→ Task item
An exact copy of all the entries is what is needed here.

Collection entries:
○ ○ ○ ○ ○
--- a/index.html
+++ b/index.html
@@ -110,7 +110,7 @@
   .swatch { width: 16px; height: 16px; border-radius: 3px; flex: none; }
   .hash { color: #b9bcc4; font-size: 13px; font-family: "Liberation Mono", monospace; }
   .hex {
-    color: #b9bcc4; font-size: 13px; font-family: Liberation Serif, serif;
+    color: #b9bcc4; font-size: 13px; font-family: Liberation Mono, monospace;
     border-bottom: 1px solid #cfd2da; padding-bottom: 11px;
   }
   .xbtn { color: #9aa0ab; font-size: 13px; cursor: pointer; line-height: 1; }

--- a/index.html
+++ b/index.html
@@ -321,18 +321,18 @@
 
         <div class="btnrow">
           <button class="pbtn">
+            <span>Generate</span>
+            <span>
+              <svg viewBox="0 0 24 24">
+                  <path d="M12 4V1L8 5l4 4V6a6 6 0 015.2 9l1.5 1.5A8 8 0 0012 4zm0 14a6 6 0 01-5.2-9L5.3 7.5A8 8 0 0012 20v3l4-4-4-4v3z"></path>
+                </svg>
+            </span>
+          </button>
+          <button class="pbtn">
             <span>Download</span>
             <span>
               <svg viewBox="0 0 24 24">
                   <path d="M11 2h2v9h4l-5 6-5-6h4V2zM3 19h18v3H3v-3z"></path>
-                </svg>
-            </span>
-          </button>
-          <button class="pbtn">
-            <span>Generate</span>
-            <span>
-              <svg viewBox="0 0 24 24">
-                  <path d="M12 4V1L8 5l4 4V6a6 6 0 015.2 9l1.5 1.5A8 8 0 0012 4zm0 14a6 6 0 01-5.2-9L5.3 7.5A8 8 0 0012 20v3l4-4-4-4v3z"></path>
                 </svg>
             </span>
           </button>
○ ○ ○ ○ ○
→ Answer below
--- a/index.html
+++ b/index.html
@@ -110,7 +110,7 @@
   .swatch { width: 16px; height: 16px; border-radius: 3px; flex: none; }
   .hash { color: #b9bcc4; font-size: 13px; font-family: "Liberation Mono", monospace; }
   .hex {
-    color: #b9bcc4; font-size: 13px; font-family: Liberation Serif, serif;
+    color: #b9bcc4; font-size: 13px; font-family: Liberation Mono, monospace;
     border-bottom: 1px solid #cfd2da; padding-bottom: 11px;
   }
   .xbtn { color: #9aa0ab; font-size: 13px; cursor: pointer; line-height: 1; }

--- a/index.html
+++ b/index.html
@@ -321,18 +321,18 @@
 
         <div class="btnrow">
           <button class="pbtn">
+            <span>Generate</span>
+            <span>
+              <svg viewBox="0 0 24 24">
+                  <path d="M12 4V1L8 5l4 4V6a6 6 0 015.2 9l1.5 1.5A8 8 0 0012 4zm0 14a6 6 0 01-5.2-9L5.3 7.5A8 8 0 0012 20v3l4-4-4-4v3z"></path>
+                </svg>
+            </span>
+          </button>
+          <button class="pbtn">
             <span>Download</span>
             <span>
               <svg viewBox="0 0 24 24">
                   <path d="M11 2h2v9h4l-5 6-5-6h4V2zM3 19h18v3H3v-3z"></path>
-                </svg>
-            </span>
-          </button>
-          <button class="pbtn">
-            <span>Generate</span>
-            <span>
-              <svg viewBox="0 0 24 24">
-                  <path d="M12 4V1L8 5l4 4V6a6 6 0 015.2 9l1.5 1.5A8 8 0 0012 4zm0 14a6 6 0 01-5.2-9L5.3 7.5A8 8 0 0012 20v3l4-4-4-4v3z"></path>
                 </svg>
             </span>
           </button>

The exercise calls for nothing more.